(Itemized modification records)

____

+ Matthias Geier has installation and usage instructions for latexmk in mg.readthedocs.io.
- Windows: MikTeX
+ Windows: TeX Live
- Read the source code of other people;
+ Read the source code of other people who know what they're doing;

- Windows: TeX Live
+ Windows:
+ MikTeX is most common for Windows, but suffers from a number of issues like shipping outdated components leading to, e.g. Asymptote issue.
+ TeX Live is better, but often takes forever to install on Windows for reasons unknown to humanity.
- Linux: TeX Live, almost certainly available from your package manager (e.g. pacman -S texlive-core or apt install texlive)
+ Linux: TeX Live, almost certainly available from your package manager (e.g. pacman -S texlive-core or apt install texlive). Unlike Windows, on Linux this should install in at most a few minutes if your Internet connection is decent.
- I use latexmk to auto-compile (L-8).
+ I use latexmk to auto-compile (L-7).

____

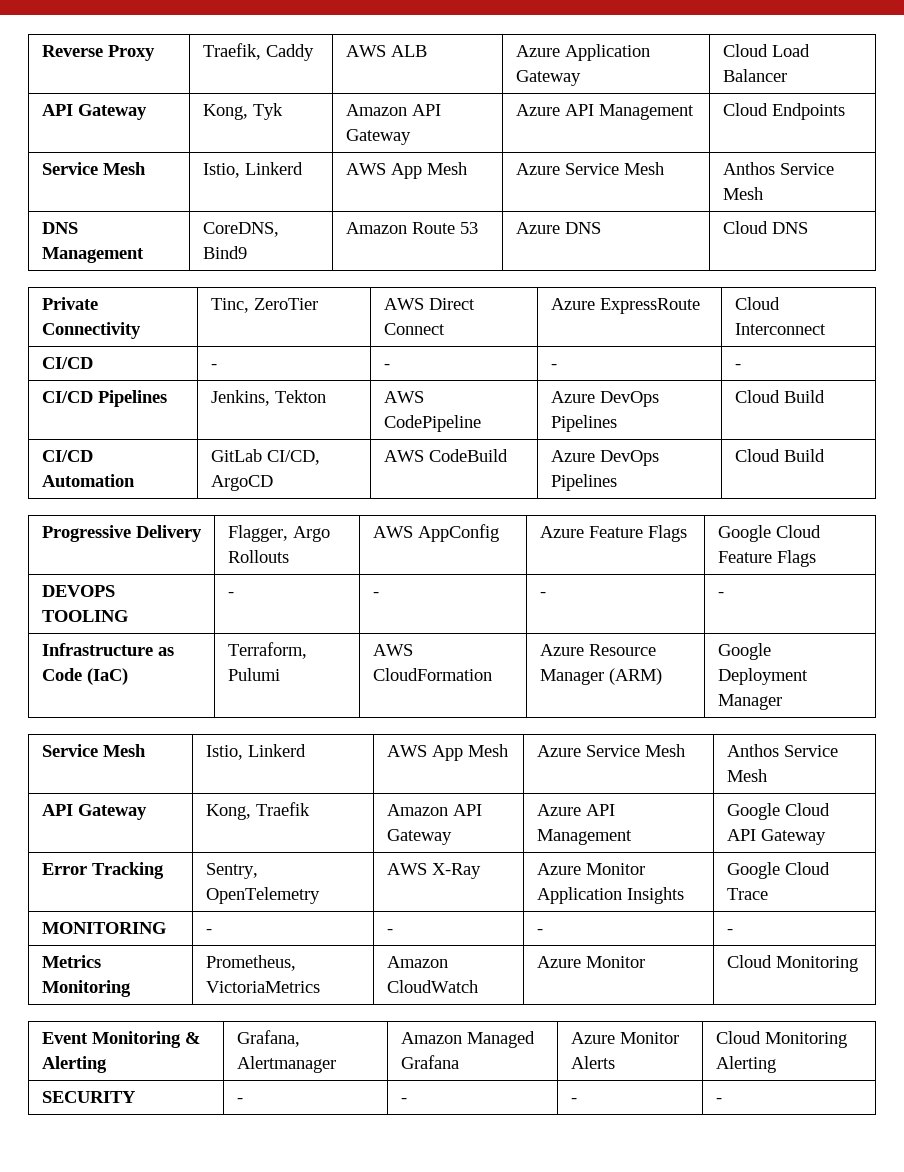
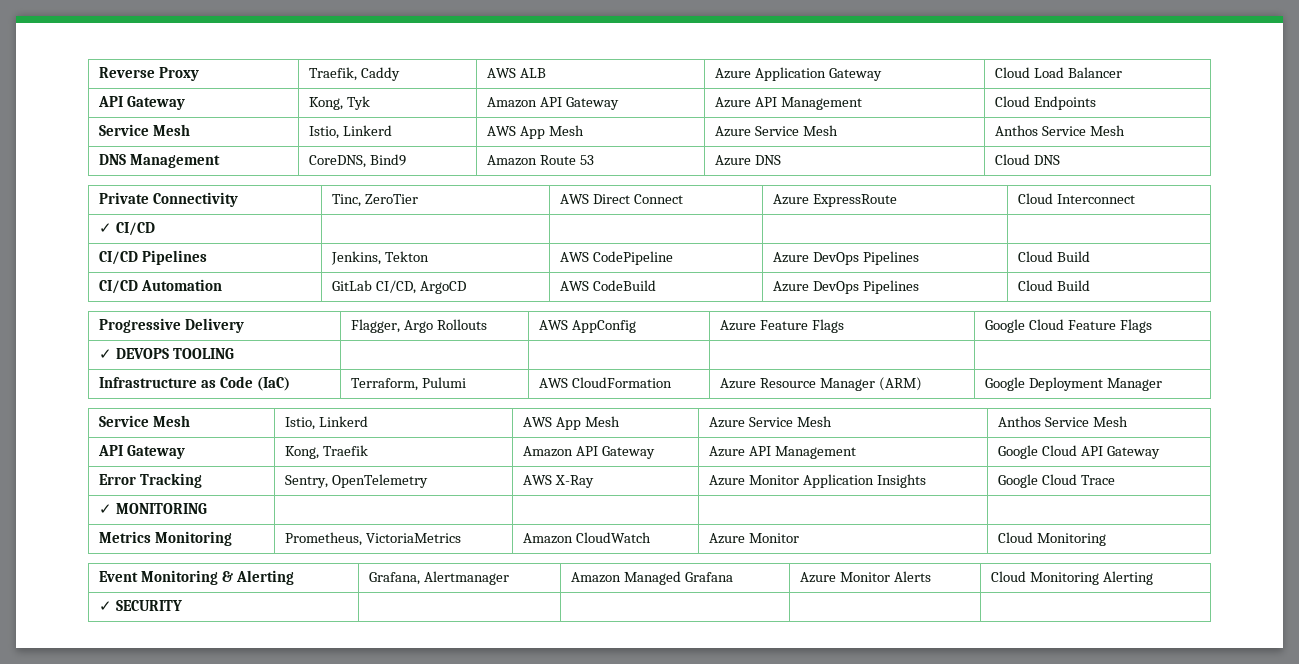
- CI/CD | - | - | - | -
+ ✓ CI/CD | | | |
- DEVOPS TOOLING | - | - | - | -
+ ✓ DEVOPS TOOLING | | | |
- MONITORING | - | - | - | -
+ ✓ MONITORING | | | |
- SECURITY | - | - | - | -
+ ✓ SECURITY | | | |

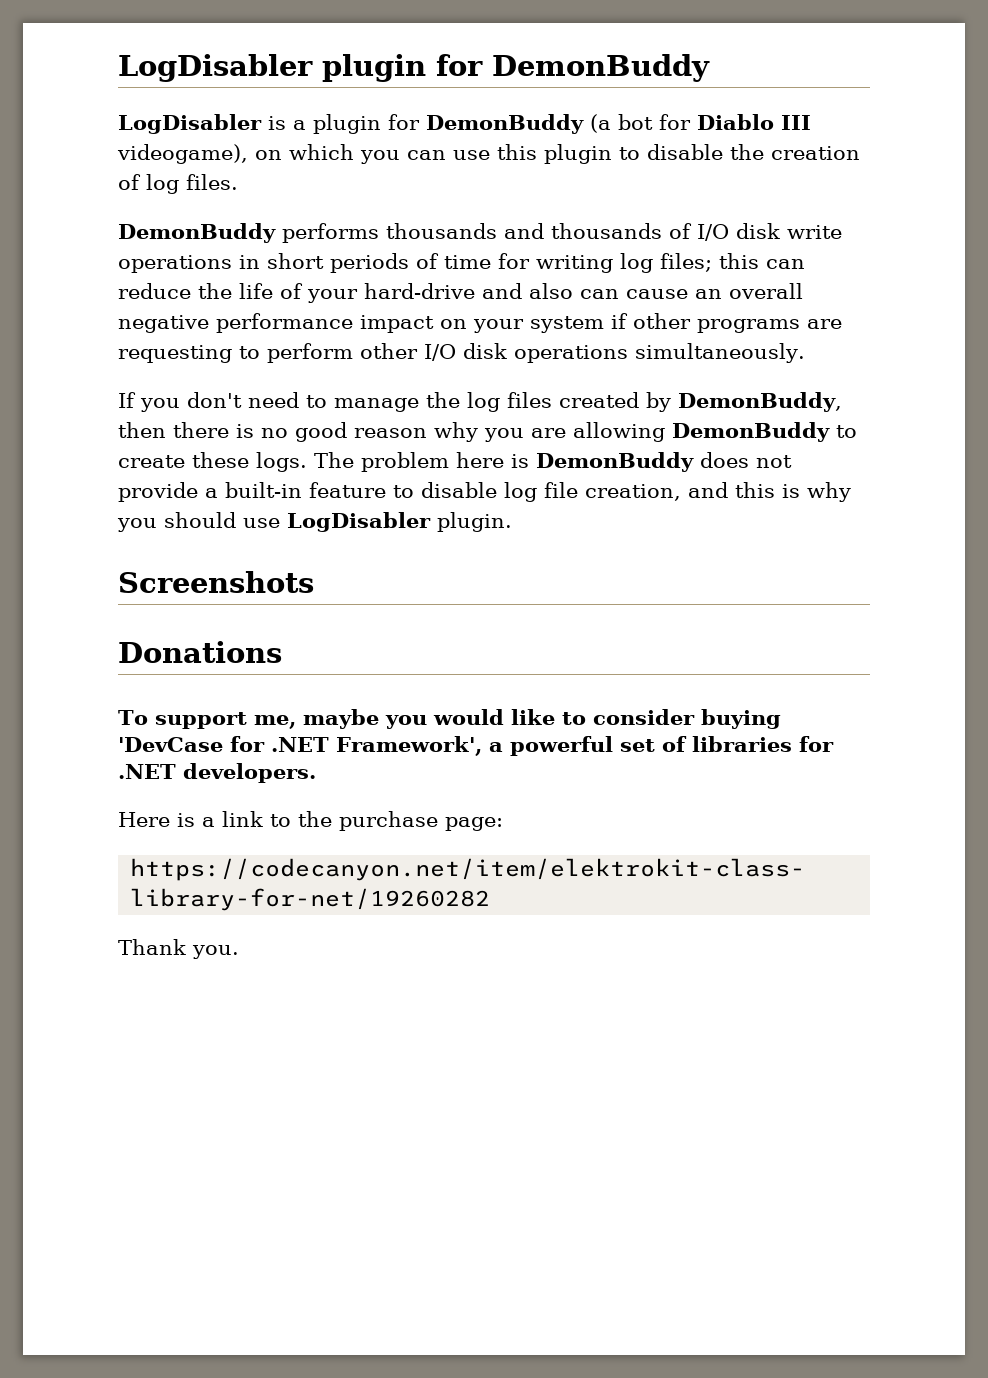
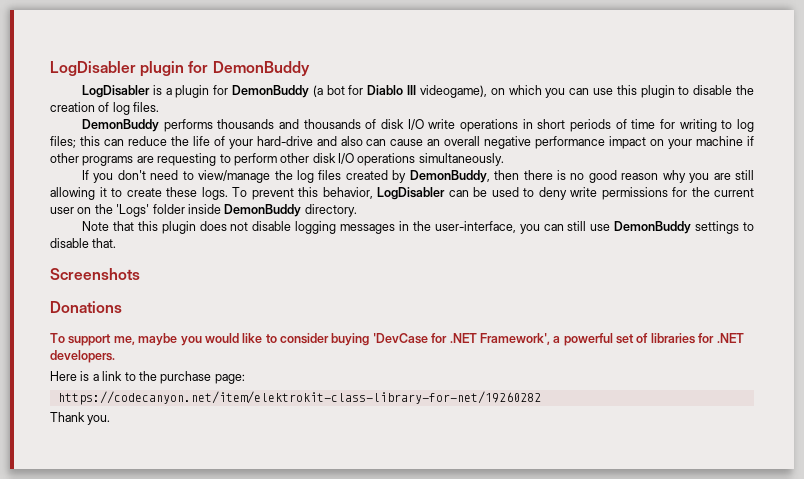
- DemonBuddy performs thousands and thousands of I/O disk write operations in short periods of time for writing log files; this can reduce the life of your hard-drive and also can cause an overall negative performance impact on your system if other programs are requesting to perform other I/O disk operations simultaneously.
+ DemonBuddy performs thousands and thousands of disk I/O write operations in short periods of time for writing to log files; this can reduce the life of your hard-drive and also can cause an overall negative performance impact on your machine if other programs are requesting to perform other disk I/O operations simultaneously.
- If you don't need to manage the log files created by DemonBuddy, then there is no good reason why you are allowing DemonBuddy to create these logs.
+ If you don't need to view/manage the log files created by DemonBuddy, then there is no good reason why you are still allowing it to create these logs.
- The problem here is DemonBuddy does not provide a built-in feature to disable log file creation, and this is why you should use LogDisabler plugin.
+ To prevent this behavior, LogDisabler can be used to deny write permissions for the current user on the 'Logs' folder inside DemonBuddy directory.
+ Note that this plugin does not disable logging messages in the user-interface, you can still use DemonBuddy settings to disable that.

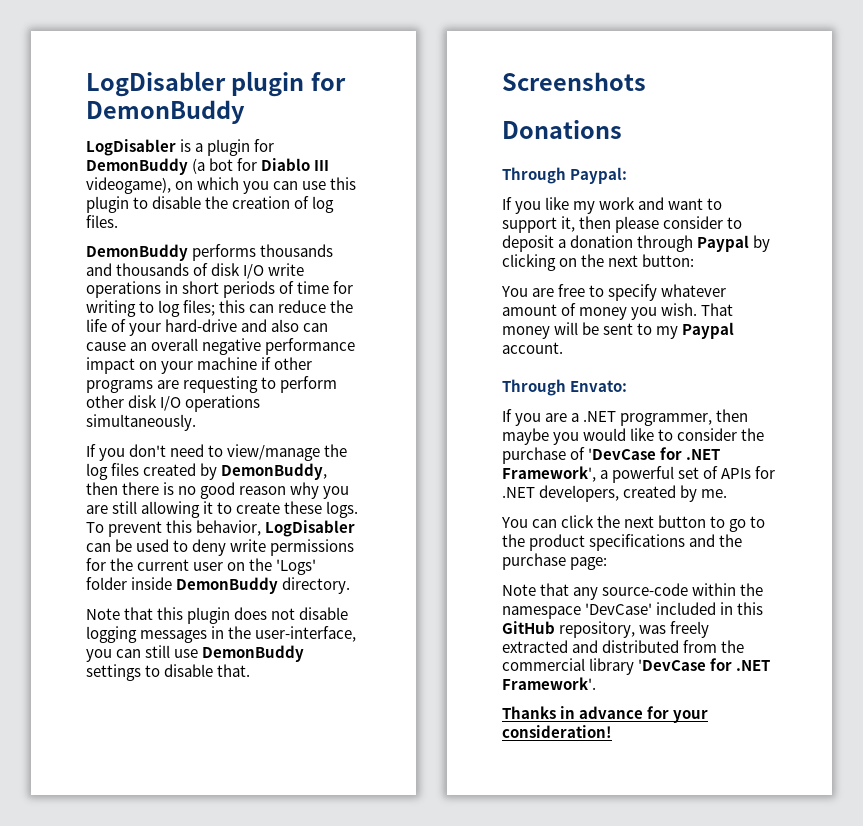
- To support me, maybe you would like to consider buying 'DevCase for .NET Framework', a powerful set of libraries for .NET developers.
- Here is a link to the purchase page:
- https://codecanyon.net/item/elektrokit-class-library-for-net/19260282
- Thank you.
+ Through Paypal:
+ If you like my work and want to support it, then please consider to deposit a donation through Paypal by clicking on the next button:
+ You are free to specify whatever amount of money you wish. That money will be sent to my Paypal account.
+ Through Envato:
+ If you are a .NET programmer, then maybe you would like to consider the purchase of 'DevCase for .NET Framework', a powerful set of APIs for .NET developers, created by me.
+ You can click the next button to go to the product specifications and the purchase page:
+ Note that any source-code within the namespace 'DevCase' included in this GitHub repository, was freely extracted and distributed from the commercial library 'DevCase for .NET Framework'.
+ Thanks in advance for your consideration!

____

There is a line with "- Windows: MikTeX" and a line with "- Linux: TeX" above. Copy exactly those two lines and all lines between them, with nothing else.

- Windows: MikTeX
+ Windows: TeX Live
- Read the source code of other people;
+ Read the source code of other people who know what they're doing;

- Windows: TeX Live
+ Windows:
+ MikTeX is most common for Windows, but suffers from a number of issues like shipping outdated components leading to, e.g. Asymptote issue.
+ TeX Live is better, but often takes forever to install on Windows for reasons unknown to humanity.
- Linux: TeX Live, almost certainly available from your package manager (e.g. pacman -S texlive-core or apt install texlive)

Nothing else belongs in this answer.